However, CatTrees also requires an additional file identifying the initial tree structure.
Each row in the file represents the possible values for a particular variable. An example of this type of
file is shown below.
From the tab delimited presentation, data is transported to a
sorted two-dimensional array with one more column than is present in the original data. This
column is used to hold master counts for the data. These counts, calculated as the data are
read in, are associated with each row of data. Even though the order of data is changed, the
count for the row will still be the same. If only some of the columns are selected for the
hierarchy, the counts for rows with similar patterns are added to create a cumulative total
for the pattern. In this way, counting is done only once for each data importation. In addition,
data is never moved in the array once it is inserted, changed hierarchies use a mapping from the
array structure to the desired column order or column selection. Although counting is never repeated,
the CatTree must be redrawn each time the hierarchy changes.
We also had to determine how to modify the Treemaps interface to
accommodate hierarchy manipulation and selection. We decided on two
separate elements. The first, present at all times in the window, is a
box labeled "Hierarchy Order", showing the current order of variables.
Within this box, users can manipulate the variable names using drag-and-drop in order to
manipulate the Treemaps hierarchy. The second element, activated by a button labeled "Add/Remove Items"
in the bottom left hand corner, is a pop-up box. This pop-up box has two sides. When first opened, all
variable names are on the left, the source side. Some or all of the variable names can be dragged
to the target side thus allowing the user to change the number of variables included in the visualization
without changing the original dataset. (Click image to enlarge.)
CatTrees successfully allows the user to manipulate categorical data
arranged in a hierarchy. It provides the capability of examining as many or as few variables
at a time as desired, and varying the depth those variables take in the hierarchy.

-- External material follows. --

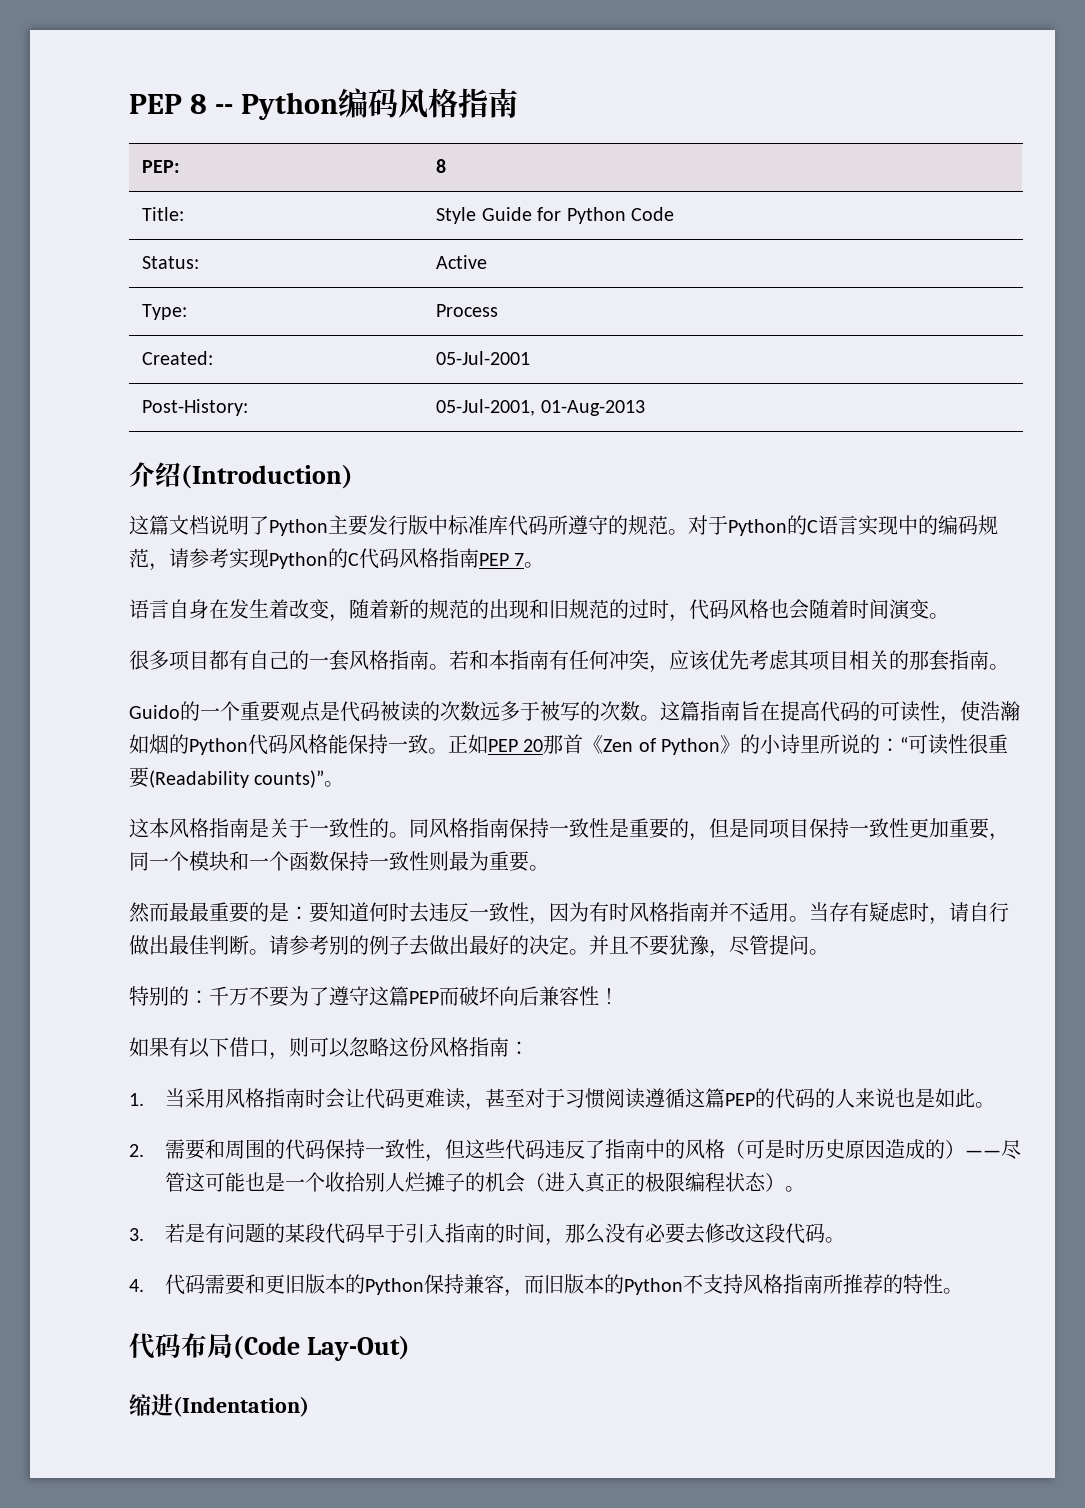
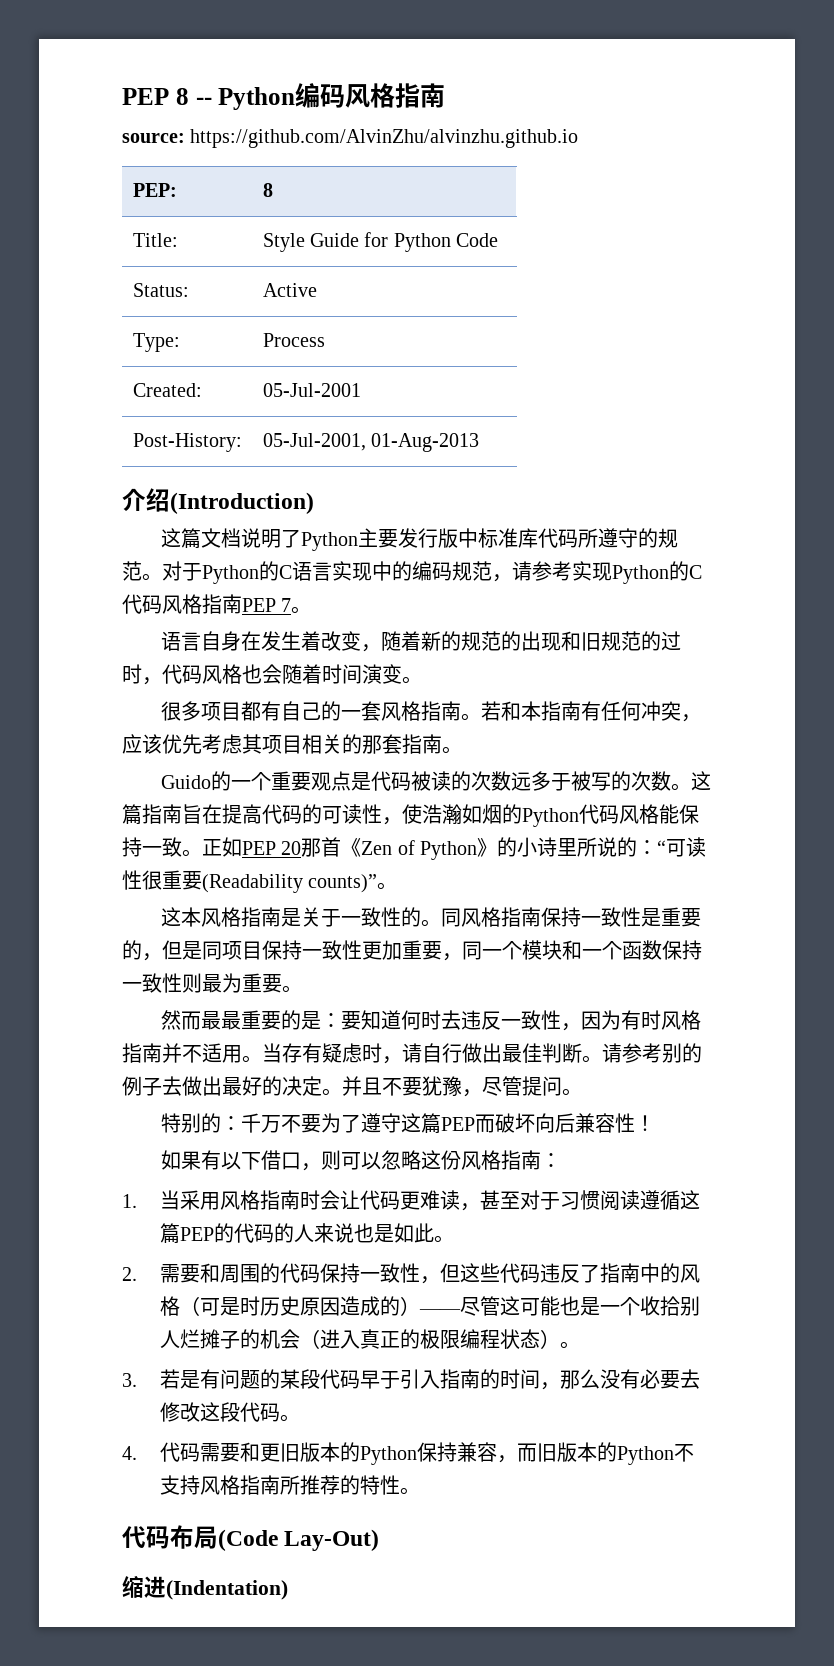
+ source: https://github.com/AlvinZhu/alvinzhu.github.io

In addition, CatTrees is
enhanced by the basic elements of Treemaps which
allows the user to zoom in or out of the hierarchy and determine the actual count of a variable
in the total count of the unit with a simple mouse click.
The demonstration data provided at the end of the paper operates on a subset of the
University of Maryland Internet Usage Survey Data, 1999. The full dataset, including the codebook is
available for download from the WebUse
site at the University of Maryland.
Users can quickly compare data groupings and the implementation allows users to visually explore both
explicit queries as well as discovering unanticipated results in the data which may open new avenues for
consideration. The question previously stated asking for a comparison of usage by white males in the
North East and white males in the South can easily be answered by the visualization
shown at left. (Click on the image to enlarge it.) In addition, the visualization can be
used to explore the dataset. Sometimes the results can
quickly confirm previous suspicions, other times, results may be more unexpected. For example, from this
hierarchy we can confirm that a digital divide still exists between men and women. Men use the Internet
more than women. However, we can also see that Internet usage among women is proportionally higher in the
MidWest than in the South even though more women from the South responded to the survey, but Internet usage
among men in the South and MidWest appears to be proportional to the number of respondents.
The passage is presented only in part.